HEROIC FANTASY | Ralph, personnage mal-aimé, poursuit une quête qui l'amènera à grandir mais sans jamais se départir pour autant de son éternel caractère de bouffon immature. Du Trondheim pur jus, en somme. Réjouissant.

RALPH AZHAM, TOME 2, DE LEWIS TRONDHEIM, ÉDITIONS DUPUIS. ***

Ralph Azham, tome 2

HEROIC FANTASY | Il y a là assurément de quoi perdre son latin bédéphile pour tout amateur du Donjon, cette foisonnante série d'heroic fantasy imaginée par Lewis Trondheim et Joann Sfar. Lancée sur les chapeaux de roue chez Delcourt fin des années 90, la formidable saga multiplie les sous-séries, voyage sur la ligne du temps, développe un univers, un bestiaire, proprement monstrueux, puis semble s'éteindre peu à peu, bien loin de l'objectif, titanesque il est vrai, fixé à ses débuts, laissant là frustrée une armée de lecteurs dont l'impatience se change bientôt en amertume. Or voici que le sieur Trondheim se pique de sortir en moins de 6 mois de temps 2 albums d'une nouvelle série qui multiplie jusqu'à l'outrance les correspondances avec celle-là. L'histoire de Ralph Azham, jeune homme doté d'un pouvoir peu commun en qui l'Oracle n'a hélas pas reconnu l'Elu que chacun attendait...

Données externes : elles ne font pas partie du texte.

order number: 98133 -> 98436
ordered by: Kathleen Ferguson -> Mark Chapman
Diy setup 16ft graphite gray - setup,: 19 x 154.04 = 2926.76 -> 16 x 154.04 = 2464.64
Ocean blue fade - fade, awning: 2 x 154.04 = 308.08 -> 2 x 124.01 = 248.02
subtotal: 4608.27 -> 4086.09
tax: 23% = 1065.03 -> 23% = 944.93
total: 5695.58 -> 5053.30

Moins déconnant et violent, moins touffu et ambitieux, ce Ralph Azham s'adresse aussi sans doute prioritairement à un lectorat plus jeune que celui du Donjon -les albums ont tous 2 eu les faveurs d'une prépublication dans le journal de Spirou. Reste que Trondheim ne manque pas de truffer ce récit d'aventure initiatique somme toute très classique de l'humour absurde et régressif qu'il affectionne. Ainsi, Ralph Azham fonctionne aussi bien quand il se laisse porter par le souffle épique propre à ce genre de saga que dans les digressions comiques qui l'accompagnent. Ce qui nous ramène encore et toujours à l'esprit du Donjon. Ralph, personnage mal-aimé, poursuit une quête qui l'amènera à grandir, à passer du statut de vilain petit canard à celui de sauveur possiblement héroïque, mais sans jamais se départir pour autant de son éternel caractère de bouffon immature. Du Trondheim pur jus, en somme. Réjouissant.